Elle est membre honoraire du Club de Rome.

Elle meurt le 25 septembre 2011 à l’hôpital de Nairobi, des suites d’un cancer. Son corps fut mis dans un cercueil confectionné en bambou et en fibres de jacinthe, pour respecter la demande qu’elle avait faite à sa famille de ne pas couper un arbre pour fabriquer son cercueil.
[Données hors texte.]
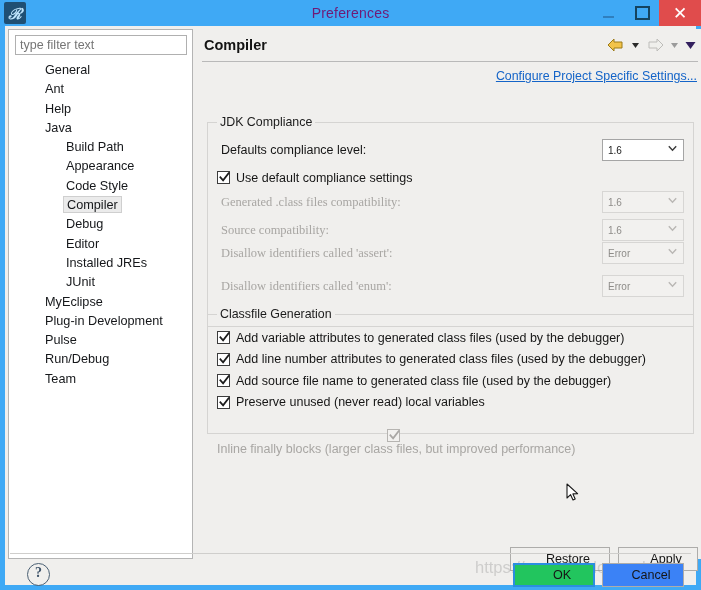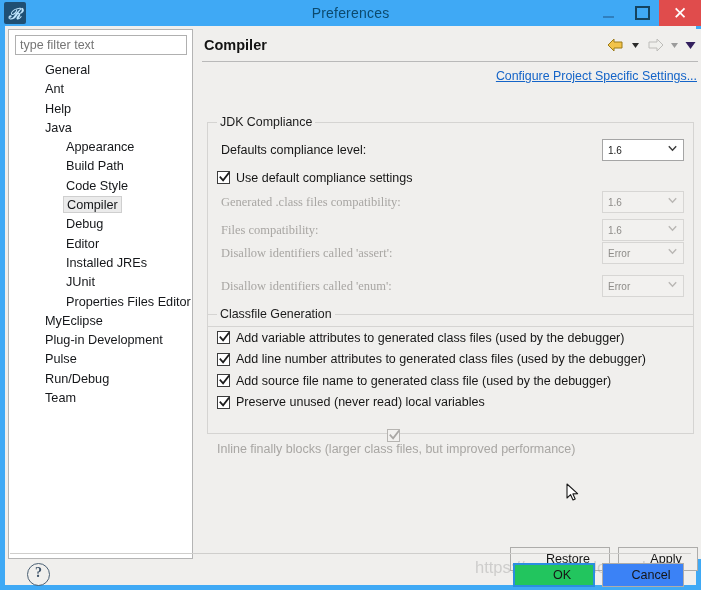"Preferences" #title-text { color: #0c4a6e -> #701a75 }
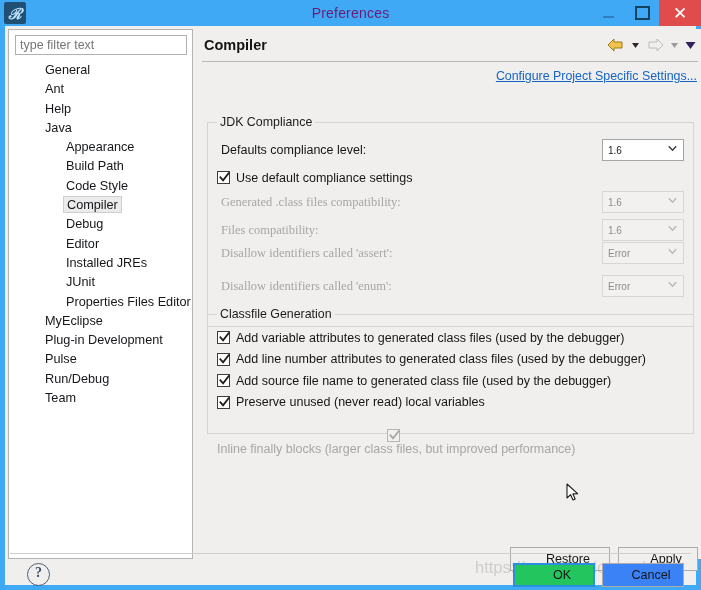"Appearance" div.tree-item { order: before "Build Path" -> after "Build Path" }
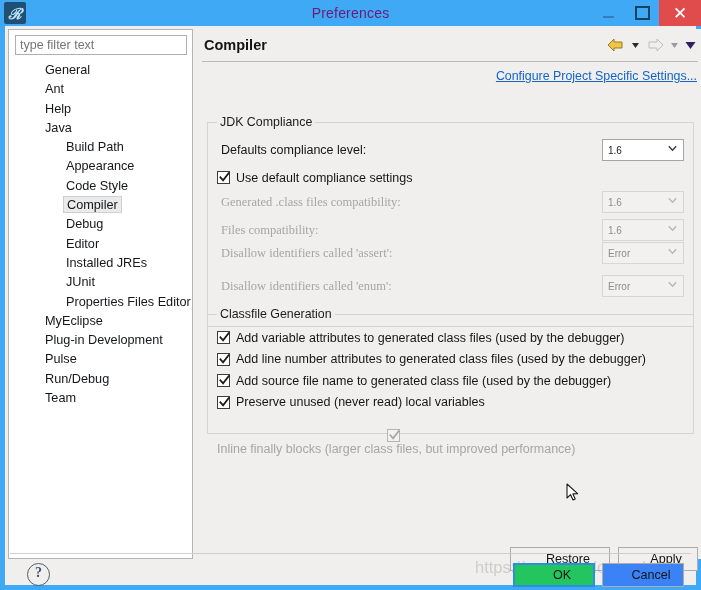"Files compatibility:" span.row-label { text: Files -> Source }
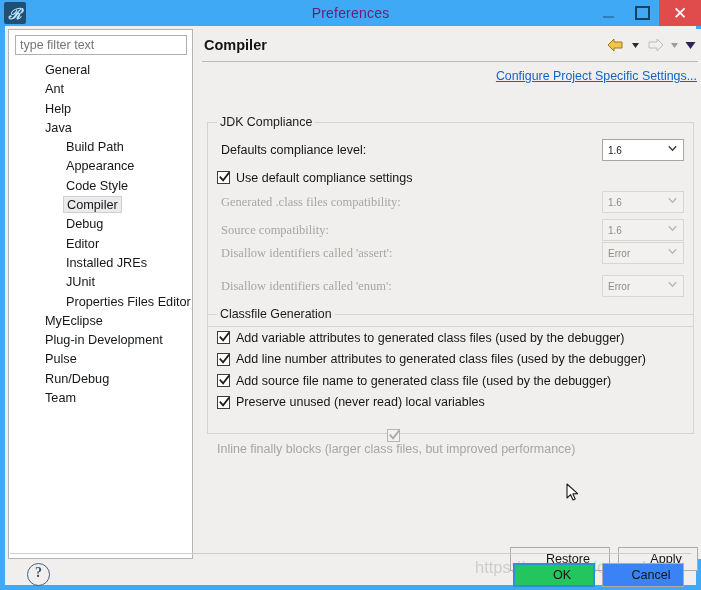"Properties Files Editor" div.tree-item { html: <div><span>Properties Files Editor</span></div> -> none }
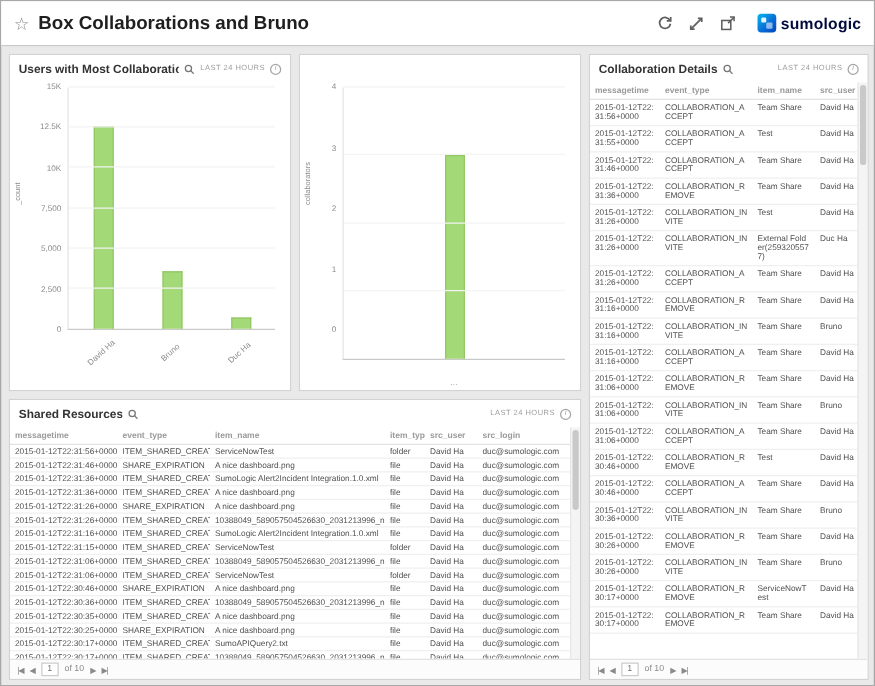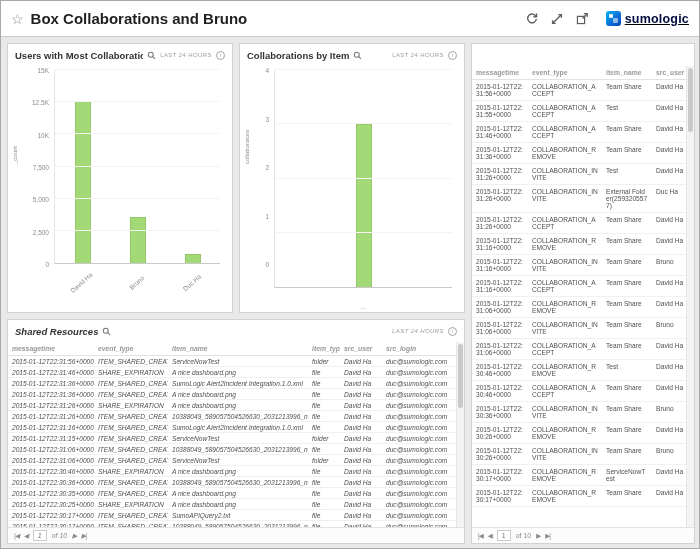"sumologic" .logo { text-decoration: underline -> none }
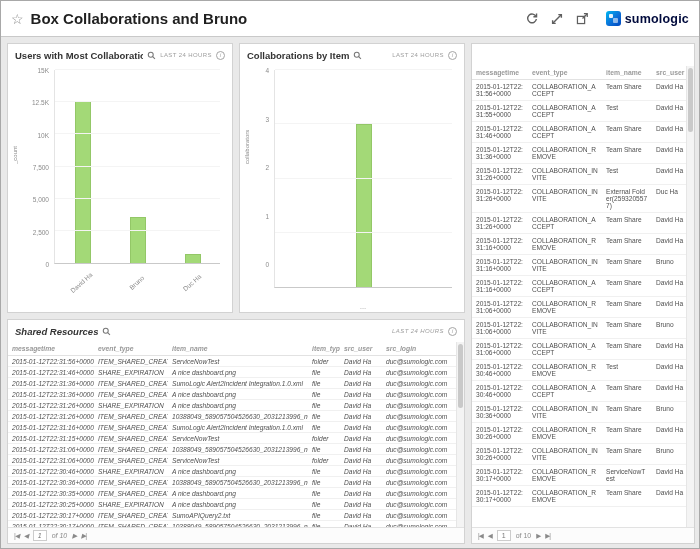"Collaborations by Item" div.p-head { html: <div> <span>Collaborations by Item</span> <svg> <circle></circle> <path></path> </svg> <span> <span>LAST 24 HOURS</span> <span></span> </span> </div> -> none }
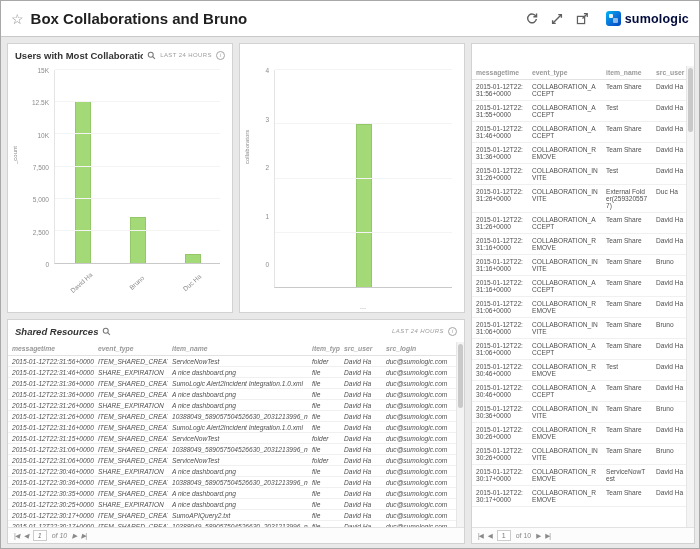"Collaboration Details" div.p-head { html: none -> <div> <span>Collaboration Details</span> <svg> <circle></circle> <path></path> </svg> <span> <span>LAST 24 HOURS</span> <span></span> </span> </div> }
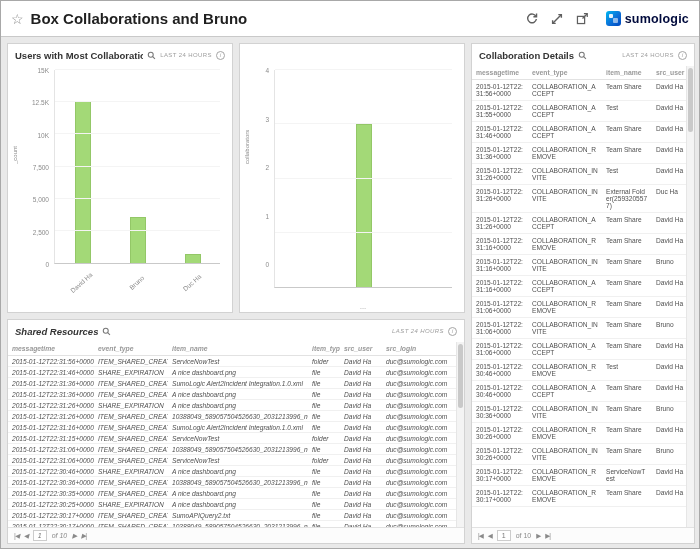"Shared Resources" #panel-shared { font-style: italic -> none }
Le jour de la cérémonie, un arbre fut planté par ses enfants et petits enfants en présence de centaines de personnes, au Uhuru Park (Parc de la Liberté en Swahili) à Nairobi, que Wangari Maathai avait sauvé de la destruction en mettant en échec un projet de gratte-ciel que le régime autoritaire de l’ancien président Daniel arap Moi voulait construire à cet endroit.

Wangari Maathai a fondé le Mouvement de la ceinture verte (Green Belt Movement) en 1977. Elle commence par planter sept arbres le jour de la Terre, pour honorer les femmes qui dirigent l’environnementalisme kényan. Ce mouvement, soutenu par les Kényanes à travers le pays, a planté plus de trente millions d’arbres en 16 ans, pour prévenir l’érosion du sol. Au Kenya, les femmes sont chargées de collecter le bois pour alimenter le foyer, et le fourrage pour les animaux. Avec la déforestation, ces ressources se raréfient, obligeant les femmes à parcourir de plus grandes distances. Les plantations d’arbres, véritable ceinture verte autour des villes et des villages a pour but de répondre à un problème quotidien des femmes kényanes. Les femmes sont au centre de ce processus. Elles gèrent elles-mêmes les plantations d’arbres.

Maathai est parfois affectueusement surnommée « la femme des arbres » (tree woman). Elle est active aussi bien dans le domaine de l’environnement que dans celui des droits des femmes.